EXERCISE DETAILS >>
Would you please reproduce all the entries exactly, leaving the pictures out?

ENTRIES PROVIDED >>
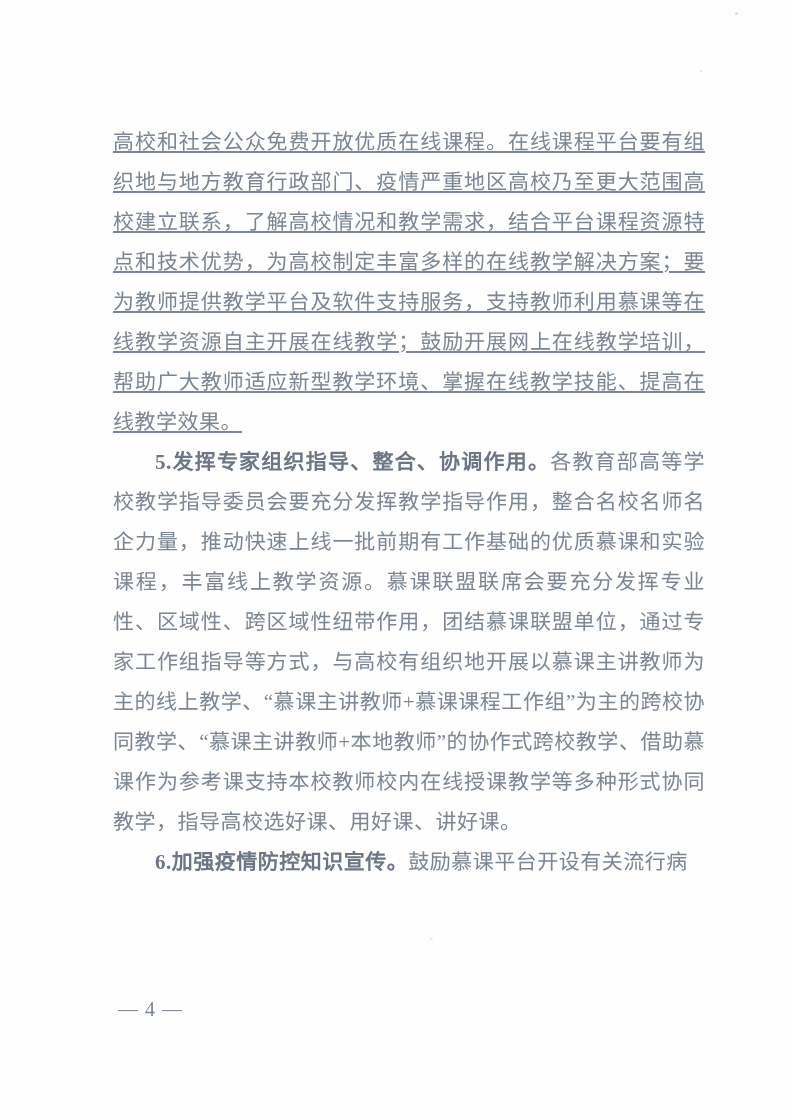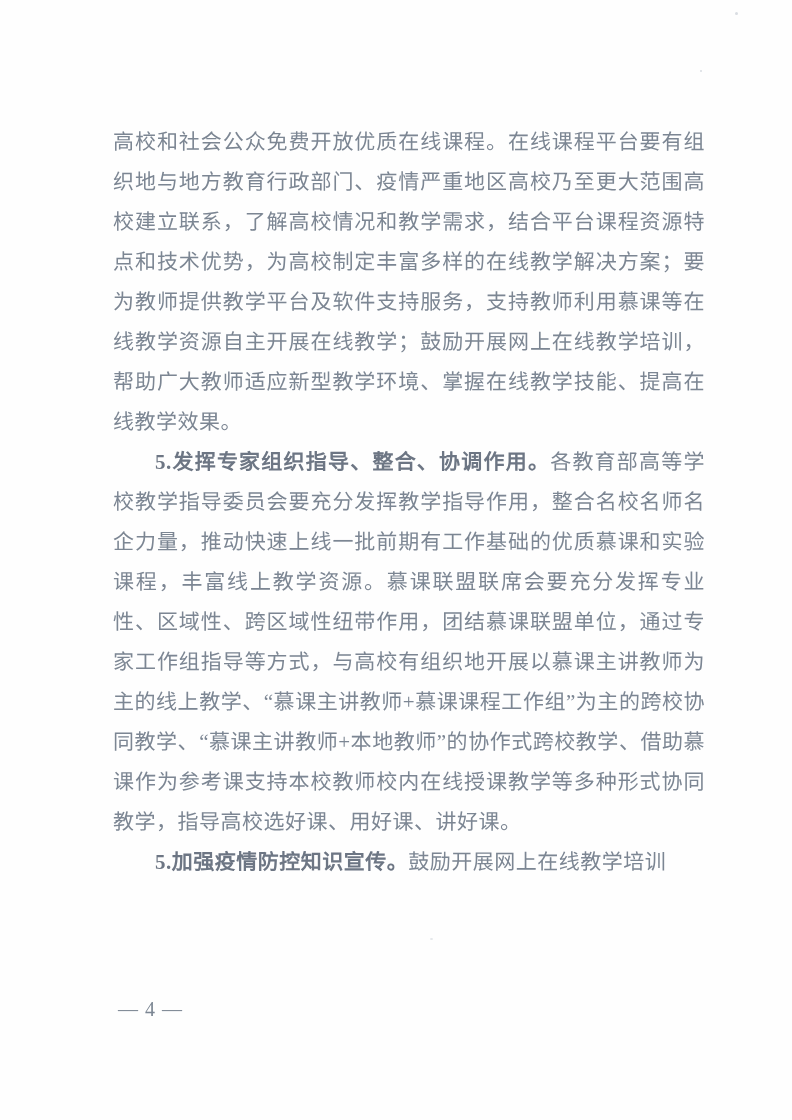--- a/index.html
+++ b/index.html
@@ -27,20 +27,21 @@
     text-justify: inter-ideograph;
     letter-spacing: 0.5px;
   }
   .para {
     margin: 0;
     padding: 0;
     text-indent: 2em;
   }
   .para.no-indent {
     text-indent: 0;
+    text-decoration: underline;
   }
   .lead {
     font-weight: bold;
     color: #6d7684;
   }
   .body-text {
     font-weight: normal;
   }
   .page-number {
     position: absolute;
@@ -70,19 +71,19 @@
   <div class="speck s2"></div>
   <div class="speck s3"></div>
 
   <div class="text-block">
 
     <p class="para no-indent"><span class="body-text">高校和社会公众免费开放优质在线课程。在线课程平台要有组织地与地方教育行政部门、疫情严重地区高校乃至更大范围高校建立联系，了解高校情况和教学需求，结合平台课程资源特点和技术优势，为高校制定丰富多样的在线教学解决方案；要为教师提供教学平台及软件支持服务，支持教师利用慕课等在线教学资源自主开展在线教学；鼓励开展网上在线教学培训，帮助广大教师适应新型教学环境、掌握在线教学技能、提高在线教学效果。</span></p>
 
 
     <p class="para"><span class="lead">5.发挥专家组织指导、整合、协调作用。</span><span class="body-text">各教育部高等学校教学指导委员会要充分发挥教学指导作用，整合名校名师名企力量，推动快速上线一批前期有工作基础的优质慕课和实验课程，丰富线上教学资源。慕课联盟联席会要充分发挥专业性、区域性、跨区域性纽带作用，团结慕课联盟单位，通过专家工作组指导等方式，与高校有组织地开展以慕课主讲教师为主的线上教学、“慕课主讲教师+慕课课程工作组”为主的跨校协同教学、“慕课主讲教师+本地教师”的协作式跨校教学、借助慕课作为参考课支持本校教师校内在线授课教学等多种形式协同教学，指导高校选好课、用好课、讲好课。</span></p>
 
-    <p class="para"><span class="lead">5.加强疫情防控知识宣传。</span><span class="body-text">鼓励开展网上在线教学培训</span></p>
+    <p class="para"><span class="lead">6.加强疫情防控知识宣传。</span><span class="body-text">鼓励慕课平台开设有关流行病</span></p>
 
   </div>
 
   <div class="page-number">— 4 —</div>
 
 </div>
 
 </body></html>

SOLUTION >>
--- a/index.html
+++ b/index.html
@@ -27,20 +27,21 @@
     text-justify: inter-ideograph;
     letter-spacing: 0.5px;
   }
   .para {
     margin: 0;
     padding: 0;
     text-indent: 2em;
   }
   .para.no-indent {
     text-indent: 0;
+    text-decoration: underline;
   }
   .lead {
     font-weight: bold;
     color: #6d7684;
   }
   .body-text {
     font-weight: normal;
   }
   .page-number {
     position: absolute;
@@ -70,19 +71,19 @@
   <div class="speck s2"></div>
   <div class="speck s3"></div>
 
   <div class="text-block">
 
     <p class="para no-indent"><span class="body-text">高校和社会公众免费开放优质在线课程。在线课程平台要有组织地与地方教育行政部门、疫情严重地区高校乃至更大范围高校建立联系，了解高校情况和教学需求，结合平台课程资源特点和技术优势，为高校制定丰富多样的在线教学解决方案；要为教师提供教学平台及软件支持服务，支持教师利用慕课等在线教学资源自主开展在线教学；鼓励开展网上在线教学培训，帮助广大教师适应新型教学环境、掌握在线教学技能、提高在线教学效果。</span></p>
 
 
     <p class="para"><span class="lead">5.发挥专家组织指导、整合、协调作用。</span><span class="body-text">各教育部高等学校教学指导委员会要充分发挥教学指导作用，整合名校名师名企力量，推动快速上线一批前期有工作基础的优质慕课和实验课程，丰富线上教学资源。慕课联盟联席会要充分发挥专业性、区域性、跨区域性纽带作用，团结慕课联盟单位，通过专家工作组指导等方式，与高校有组织地开展以慕课主讲教师为主的线上教学、“慕课主讲教师+慕课课程工作组”为主的跨校协同教学、“慕课主讲教师+本地教师”的协作式跨校教学、借助慕课作为参考课支持本校教师校内在线授课教学等多种形式协同教学，指导高校选好课、用好课、讲好课。</span></p>
 
-    <p class="para"><span class="lead">5.加强疫情防控知识宣传。</span><span class="body-text">鼓励开展网上在线教学培训</span></p>
+    <p class="para"><span class="lead">6.加强疫情防控知识宣传。</span><span class="body-text">鼓励慕课平台开设有关流行病</span></p>
 
   </div>
 
   <div class="page-number">— 4 —</div>
 
 </div>
 
 </body></html>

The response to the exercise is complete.